Directions for this task => Your output should be the lines of the entries below, exactly, from the first one through the line that holds "filter: none -> Position. Total <= 32".

· · · · ·

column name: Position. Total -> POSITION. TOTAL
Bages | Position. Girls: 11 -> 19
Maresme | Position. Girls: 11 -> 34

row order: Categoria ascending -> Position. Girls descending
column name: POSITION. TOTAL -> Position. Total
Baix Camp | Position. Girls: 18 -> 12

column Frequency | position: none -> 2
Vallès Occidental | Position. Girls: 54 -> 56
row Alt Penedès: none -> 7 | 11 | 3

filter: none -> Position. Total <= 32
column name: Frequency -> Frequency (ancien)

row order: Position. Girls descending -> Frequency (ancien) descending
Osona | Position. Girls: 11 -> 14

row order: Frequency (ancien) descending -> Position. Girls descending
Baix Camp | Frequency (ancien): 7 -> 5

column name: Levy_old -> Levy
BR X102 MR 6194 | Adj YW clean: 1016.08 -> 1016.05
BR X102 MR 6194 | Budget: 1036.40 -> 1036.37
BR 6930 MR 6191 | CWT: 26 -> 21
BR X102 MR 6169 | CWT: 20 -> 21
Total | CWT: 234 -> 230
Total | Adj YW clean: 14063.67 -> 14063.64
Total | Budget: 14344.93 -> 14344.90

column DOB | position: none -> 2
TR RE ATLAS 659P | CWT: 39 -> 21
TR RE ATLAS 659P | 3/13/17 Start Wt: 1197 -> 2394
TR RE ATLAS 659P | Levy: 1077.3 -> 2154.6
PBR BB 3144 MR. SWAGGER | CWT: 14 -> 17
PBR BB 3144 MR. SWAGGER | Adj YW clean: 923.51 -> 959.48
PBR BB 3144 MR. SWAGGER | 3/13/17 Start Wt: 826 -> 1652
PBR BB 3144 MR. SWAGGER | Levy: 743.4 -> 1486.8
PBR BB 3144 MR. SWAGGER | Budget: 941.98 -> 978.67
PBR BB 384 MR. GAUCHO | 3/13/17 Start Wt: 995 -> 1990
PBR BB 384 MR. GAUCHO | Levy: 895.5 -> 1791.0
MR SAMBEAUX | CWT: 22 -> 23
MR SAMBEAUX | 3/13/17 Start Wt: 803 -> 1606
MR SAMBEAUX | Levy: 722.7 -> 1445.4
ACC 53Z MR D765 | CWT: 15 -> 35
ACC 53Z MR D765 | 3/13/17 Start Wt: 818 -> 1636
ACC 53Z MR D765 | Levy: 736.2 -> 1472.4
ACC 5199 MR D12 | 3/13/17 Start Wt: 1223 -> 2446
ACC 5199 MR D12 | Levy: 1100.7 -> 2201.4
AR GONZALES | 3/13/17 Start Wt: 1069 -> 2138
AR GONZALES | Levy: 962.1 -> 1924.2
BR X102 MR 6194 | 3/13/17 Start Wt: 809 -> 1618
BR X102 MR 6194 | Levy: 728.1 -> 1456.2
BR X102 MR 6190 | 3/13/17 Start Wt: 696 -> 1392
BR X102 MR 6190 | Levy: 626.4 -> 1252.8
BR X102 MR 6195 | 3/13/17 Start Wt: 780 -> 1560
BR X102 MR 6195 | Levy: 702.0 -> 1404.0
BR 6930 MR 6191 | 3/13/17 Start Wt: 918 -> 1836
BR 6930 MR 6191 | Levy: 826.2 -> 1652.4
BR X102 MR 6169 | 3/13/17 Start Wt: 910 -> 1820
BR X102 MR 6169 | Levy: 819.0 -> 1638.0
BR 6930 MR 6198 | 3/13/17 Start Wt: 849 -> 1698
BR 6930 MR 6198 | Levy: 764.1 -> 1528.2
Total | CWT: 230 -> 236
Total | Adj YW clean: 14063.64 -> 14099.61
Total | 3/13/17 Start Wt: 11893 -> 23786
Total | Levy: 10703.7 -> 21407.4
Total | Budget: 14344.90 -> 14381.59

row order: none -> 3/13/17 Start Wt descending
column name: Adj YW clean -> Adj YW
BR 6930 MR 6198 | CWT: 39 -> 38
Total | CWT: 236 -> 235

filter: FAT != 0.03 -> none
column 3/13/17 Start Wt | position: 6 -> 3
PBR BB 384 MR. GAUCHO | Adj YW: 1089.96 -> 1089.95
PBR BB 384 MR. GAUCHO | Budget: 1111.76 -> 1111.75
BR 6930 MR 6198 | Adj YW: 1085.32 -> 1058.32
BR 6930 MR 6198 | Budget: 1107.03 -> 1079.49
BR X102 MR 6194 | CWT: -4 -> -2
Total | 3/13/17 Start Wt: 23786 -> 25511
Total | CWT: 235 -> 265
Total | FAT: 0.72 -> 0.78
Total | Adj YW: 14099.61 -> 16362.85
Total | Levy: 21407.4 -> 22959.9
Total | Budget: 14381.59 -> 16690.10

· · · · ·

Result of this exercise =>
column name: Position. Total -> POSITION. TOTAL
Bages | Position. Girls: 11 -> 19
Maresme | Position. Girls: 11 -> 34

row order: Categoria ascending -> Position. Girls descending
column name: POSITION. TOTAL -> Position. Total
Baix Camp | Position. Girls: 18 -> 12

column Frequency | position: none -> 2
Vallès Occidental | Position. Girls: 54 -> 56
row Alt Penedès: none -> 7 | 11 | 3

filter: none -> Position. Total <= 32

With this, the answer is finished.